Мнения современников о Софье Андреевне были самыми противоречивыми. Начать с того, что тот же Тургенев всегда посылал ей одной из первых свои новые произведения и с нетерпением ждал ее суда. Шаржированное описание ее внешности много лет спустя могло быть следствием уязвленного самолюбия. Он, как и Алексей Толстой, был под обаянием этой женщины, но отношения их остаются непроясненными.

– На этот раз вы от меня не ускользнете! – повторял Алексей Толстой, вновь услышавший ее необыкновенный вибрирующий голос, о котором говорили, что он запоминается навсегда. И еще говорили о ней как о милой, очень развитой, очень начитанной женщине, отличавшейся некоторым самомнением, которое, однако, имело столько оправданий, что охотно прощалось ей.

Она любила серьезную музыку. «Пела Софья Андреевна действительно как ангел, – вспоминала одна из ее современниц, – и я понимаю, что, прослушав ее несколько вечеров сряду, можно было без ума влюбиться в нее и не только графскую, а царскую корону надеть на бойкую головку».

Нет, женщина, прекрасно разбиравшаяся в литературе, способная взять в руки томик Гоголя и с листа безупречно переводить труднейшие места на французский, знавшая, по одним сведениям, четырнадцать, а по другим – шестнадцать языков, включая санскрит, не могла не произвести глубокого впечатления на графа, знания которого были необыкновенно широки и глубоки.

О чем они говорили в эту свою встречу, остается только догадываться, но теперь не проходило и дня, чтобы они не встречались, не писали друг другу писем, касаясь главным образом литературы, искусства, философии, мистики.

Софья Андреевна, урожденная Бахметева, была женой конногвардейца, ротмистра Льва Федоровича Миллера. Этого обладателя роскошных пшеничных усов и заурядной внешности Толстой встречал в музыкальных салонах. Теперь он знал, что Софья Андреевна не живет с мужем, но остерегался спрашивать, что привело их к разрыву.

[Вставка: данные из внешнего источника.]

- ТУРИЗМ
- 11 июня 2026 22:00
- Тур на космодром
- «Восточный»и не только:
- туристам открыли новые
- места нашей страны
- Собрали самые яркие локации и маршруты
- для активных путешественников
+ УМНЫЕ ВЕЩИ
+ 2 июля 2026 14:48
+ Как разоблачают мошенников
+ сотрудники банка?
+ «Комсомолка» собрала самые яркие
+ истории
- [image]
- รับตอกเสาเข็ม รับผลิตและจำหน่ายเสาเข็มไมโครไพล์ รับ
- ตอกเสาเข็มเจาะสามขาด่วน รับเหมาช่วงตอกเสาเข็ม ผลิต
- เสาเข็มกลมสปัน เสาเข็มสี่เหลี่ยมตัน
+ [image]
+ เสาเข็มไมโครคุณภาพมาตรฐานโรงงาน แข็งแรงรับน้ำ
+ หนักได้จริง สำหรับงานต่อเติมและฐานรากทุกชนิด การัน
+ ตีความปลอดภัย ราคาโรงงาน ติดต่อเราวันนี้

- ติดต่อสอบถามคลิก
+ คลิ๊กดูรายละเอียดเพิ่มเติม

Он принимал эту женщину с веселой речью и грустными глазами такой, какая она была, дорожил каждой минутой близости с ней, а сблизились они очень быстро, потому что того хотела Софья Андреевна. Он был из тех сильных, но неуверенных в себе мужчин, которых умные женщины выбирают сами, оставляя их в неведении об этом выборе, не давая неуверенности и сомнениям одержать верх над первым порывом.

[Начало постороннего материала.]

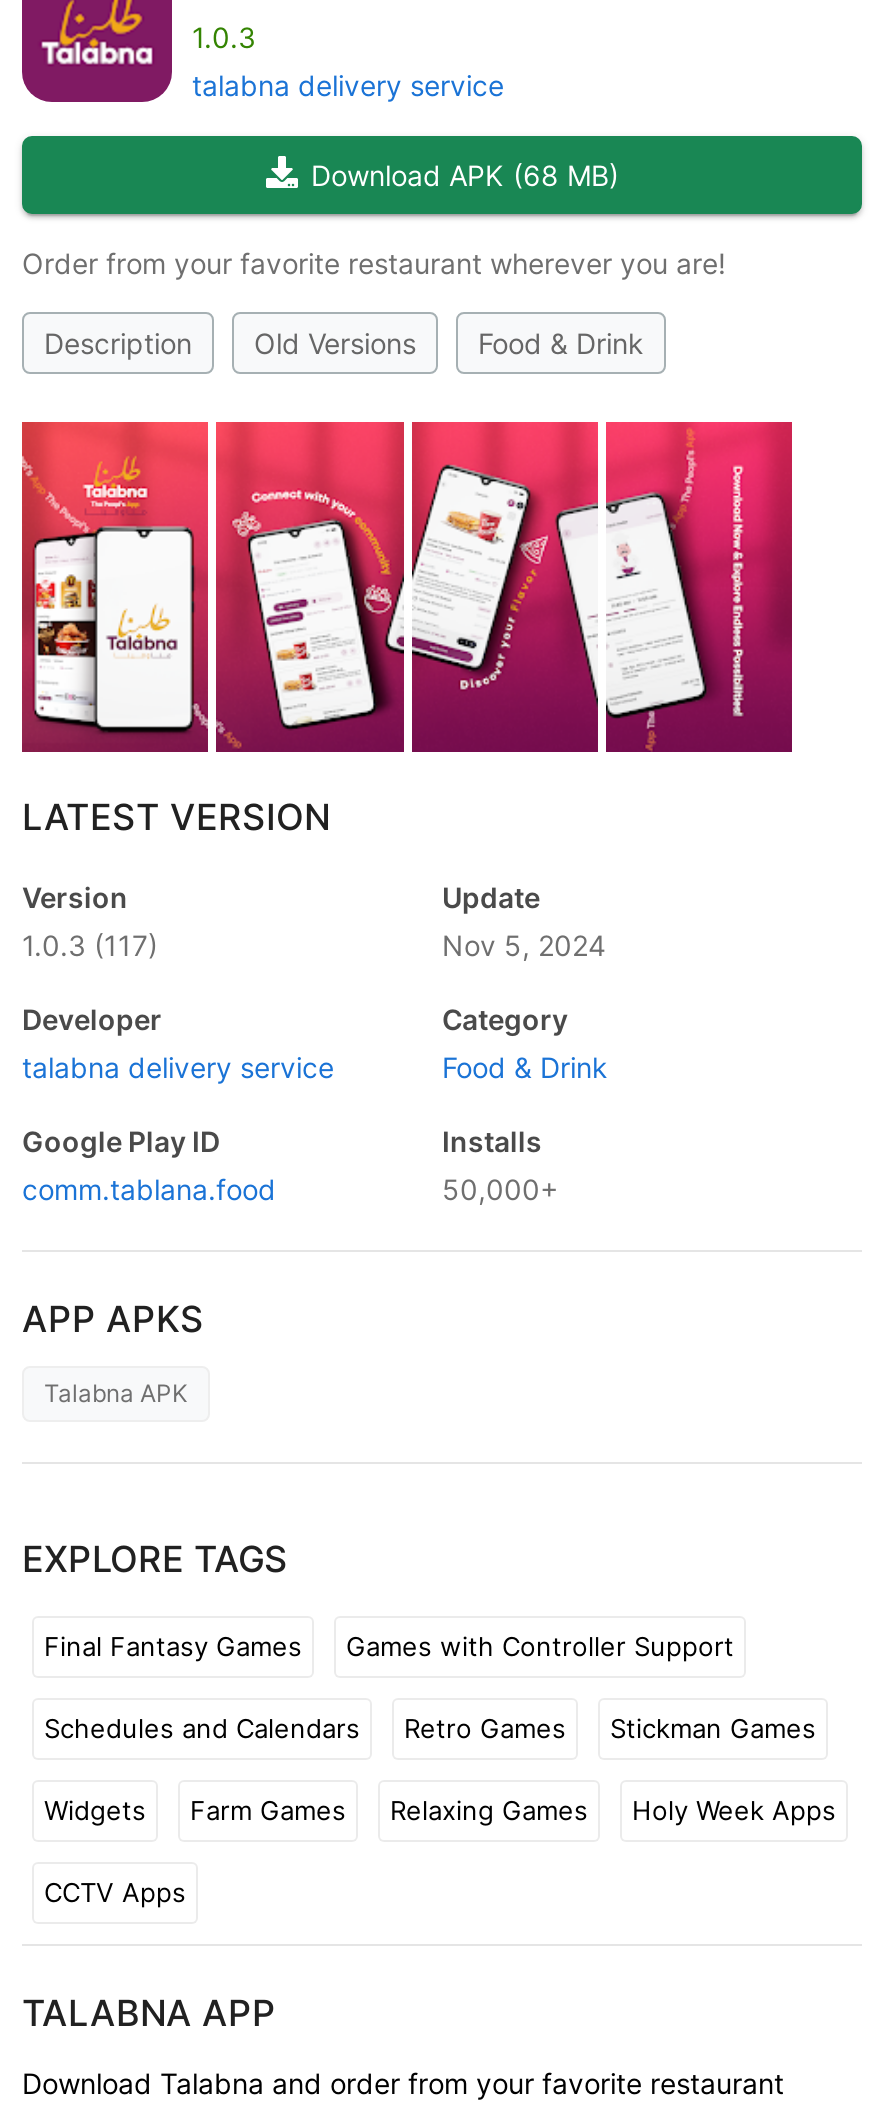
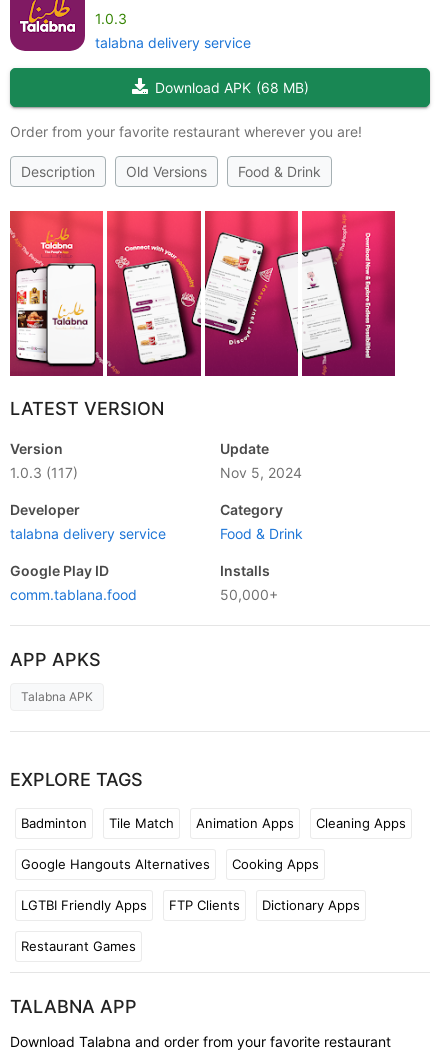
- Final Fantasy Games
- Games with Controller Support
+ Badminton
+ Tile Match
+ Animation Apps
+ Cleaning Apps

- Schedules and Calendars
- Retro Games
- Stickman Games
+ Google Hangouts Alternatives
+ Cooking Apps

- Widgets
- Farm Games
- Relaxing Games
- Holy Week Apps
+ LGTBI Friendly Apps
+ FTP Clients
+ Dictionary Apps

- CCTV Apps
+ Restaurant Games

Очень скоро она нанесла ему ответный визит, и уже 15 января Толстой посылает Софье Андреевне стихи:

 
Пусто в покое моем. Один я сижу у камина,
Свечи давно погасил, но не могу я заснуть,
Бледные тени дрожат на стене, на ковре, на картинах,
Книги лежат на полу, письма я вижу кругом.
Книги и письма! Давно ль вас касалася ручка младая?
Серые очи давно ль вас пробегали, шутя?..
 

Но к поэтическому признанию в любви он добавляет: «Это только затем, чтобы напомнить Вам греческий стиль, к которому Вы питаете привязанность. Впрочем, то, что я Вам говорю в стихах, я мог бы повторить Вам и в прозе, так как это чистая правда».

Он читал ей у себя «Ямбы» и отрывки из поэмы «Гермес» Анри Шенье, идиллии и элегии, проникнутые духом классики, и теперь посылал Софье Андреевне томик его стихов, редчайшее издание, составленное поэтом Латушем в 1819 году и дорогое тем, что досталось по наследству от Алексея Перовского. Толстого привлекала и сама личность полугрека-полуфранцуза Шенье, который весь был в свободолюбивых идеях XVIII века, но не принял якобинского террора, заявив открыто: «Хорошо, честно, сладостно ради строгих истин подвергаться ненависти бесстыжих деспотов, тиранизирующих свободу во имя самой свободы» и кончив жизнь в тридцать два года под ножом гильотины за два дня до падения Робеспьера. Противоречия французской революции заставляли Толстого упорно размышлять о судьбе художников в эпохи политических сдвигов. Ведь у Шенье, как и у Толстого, был «луч света впереди». Неосуществленность собственных намерений беспокоила Толстого всякий раз при воспоминании о том, как Шенье, поднявшись на эшафот, ударил себя по лбу и сказал: «А все-таки у меня там кое-что было!»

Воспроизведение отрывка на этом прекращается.